Direct ELISA, Simple and Time-Saving
Initially in a direct ELISA test which is considered to be the simplest type of ELISA the antigen is adsorbed to a plastic plate, then an excess of another protein (normally bovine serum albumin) is added to block all the other binding sites. While an enzyme is linked to an antibody in a separate reaction, the enzyme-antibody complex is applied to adsorb to the antigen. After excess enzyme-antibody complex is washed off, enzyme-antibody bound to antigen is left. By adding in the enzyme's substrate, the enzyme is detected illustrating the signal of the antigen.
However, in terms of direct ELISA versus indirect ELISA, in an indirect ELISA, the steps are similar, but with important differences and an additional step. After the antigen is adsorbed to the plate (and after the BSA step), the next antibody to be added is the antibody that recognizes the antigen (this antibody does not have the enzyme attached to it).
Then, an enzyme-antibody conjugate is prepared, which is added to the plate and detects the antibody that is adsorbed to the antigen (in a direct ELISA, the enzyme-antibody conjugate directly adsorbs to the antigen), then the substrate is added which detects the presence of the enzyme and thus the antigen. So, in the indirect ELISA, the enzyme-antibody conjugate uses an antibody against the type of antibody that is used to detect the antigen, kind of like a sandwich.
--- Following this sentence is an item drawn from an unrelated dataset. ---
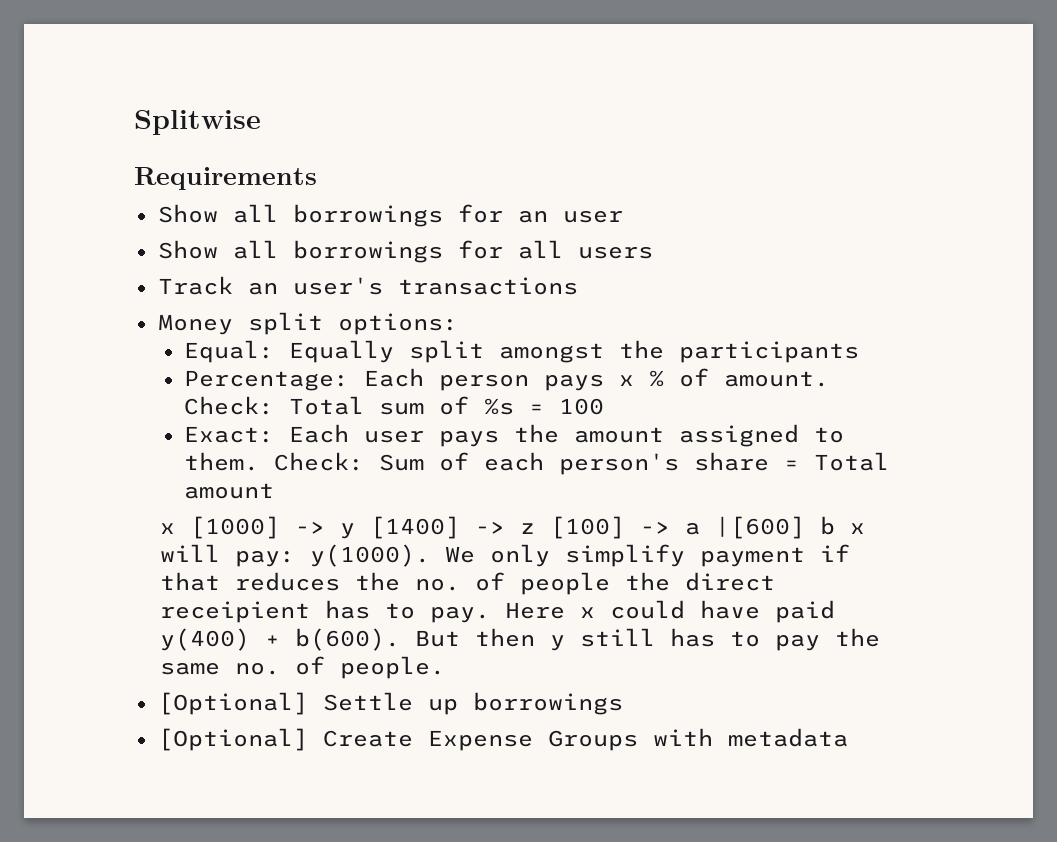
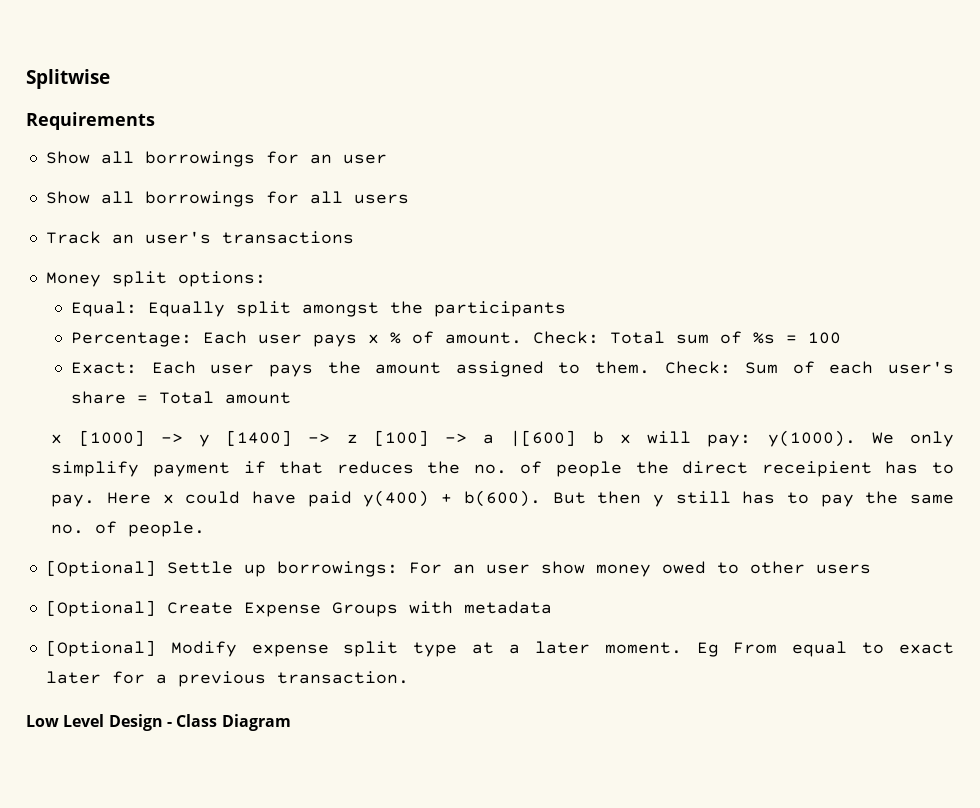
[439,374,530,391] person -> [258,334,303,344] user
[559,453,680,475] person's -> [888,361,955,374] user's
[472,692,623,715] borrowings -> [276,561,871,577] borrowings: For an user show money owed to other users
(848, 737) none -> [45,640,954,657] [45,671,409,687] [26,714,291,731] // [Optional] Modify expense split type at a later moment. Eg From equal to exact later for a previous transaction. // Low Level Design - Class Diagram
For instance, if the antigen is HIV-1 gp120, then an anti-HIV antibody (HIV-1 gp120 Antibody) is prepared (let's say from a mouse). Then, in a separate reaction, an enzyme is attached to an anti-mouse antibody. So, in order to detect the HIV in the assay, an anti-mouse antibody is used to detect the antibody attached to the antigen.
Direct ELISA, when compared to other forms of ELISA testing, is performed faster because only one antibody is being used and fewer steps are required. This can be used to test specific antibody-to-antigen reactions, and helps to eliminate cross-reactivity between other antibodies.
Disadvantages of direct ELISA
The primary antibody must be labeled individually, which can be time-consuming and inflexible when performing multiple experiments. Also, the signal is less amplified in direct ELISA, which means a lower sensitivity and could be viewed as a disadvantage to some.